Would you transcribe word for word every line from the one containing "Heavenly Hamptons: none -> 1 for 98.99" to the end of the data, both ends included, and leave out the rest?

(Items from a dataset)

.....

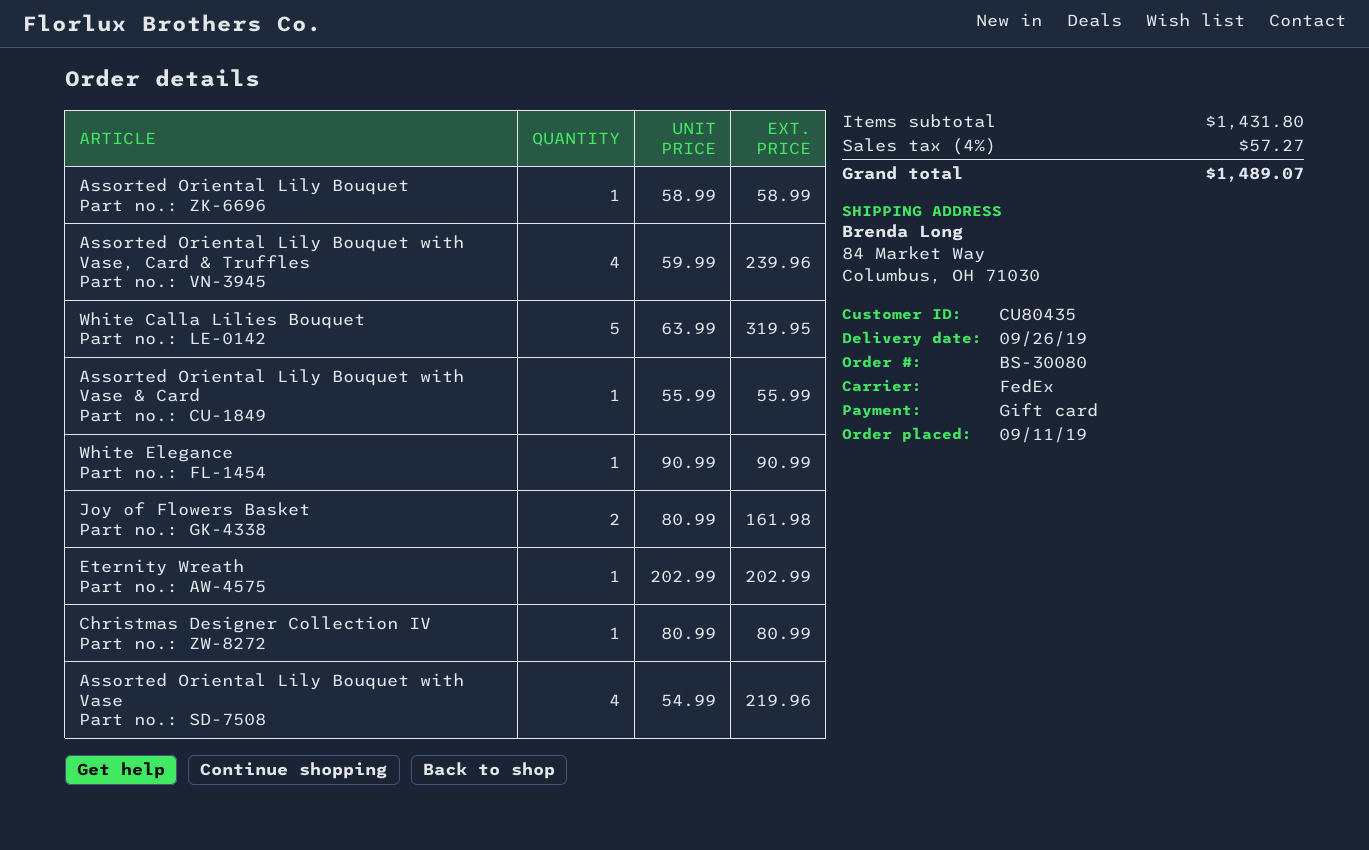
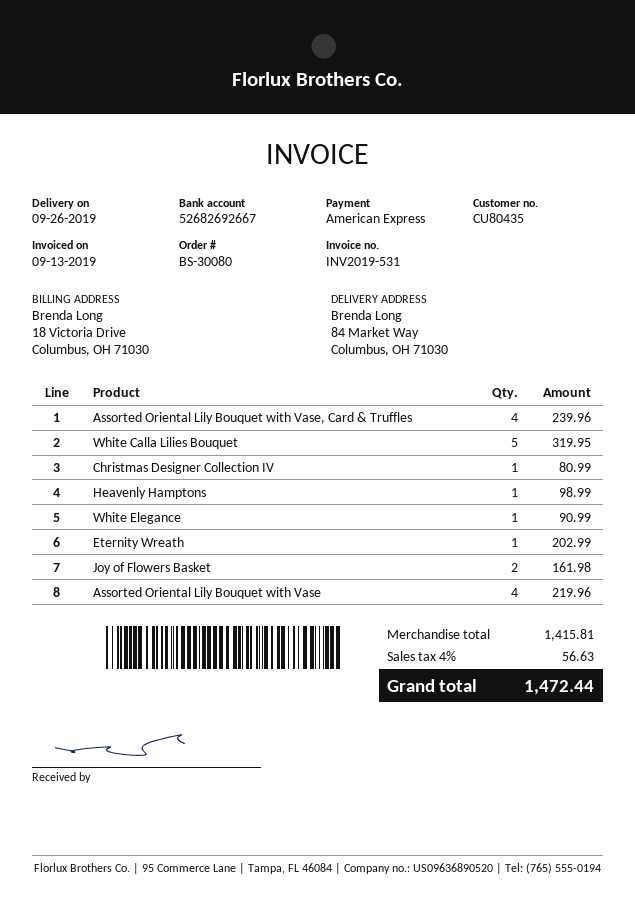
payment method: gift card -> American Express
Assorted Oriental Lily Bouquet: 1 for 58.99 -> none
Assorted Oriental Lily Bouquet with Vase & Card: 1 for 55.99 -> none
Heavenly Hamptons: none -> 1 for 98.99
subtotal: 1431.80 -> 1415.81
tax: 4% = 57.27 -> 4% = 56.63
total: 1489.07 -> 1472.44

.....

### TASK RESULT
Heavenly Hamptons: none -> 1 for 98.99
subtotal: 1431.80 -> 1415.81
tax: 4% = 57.27 -> 4% = 56.63
total: 1489.07 -> 1472.44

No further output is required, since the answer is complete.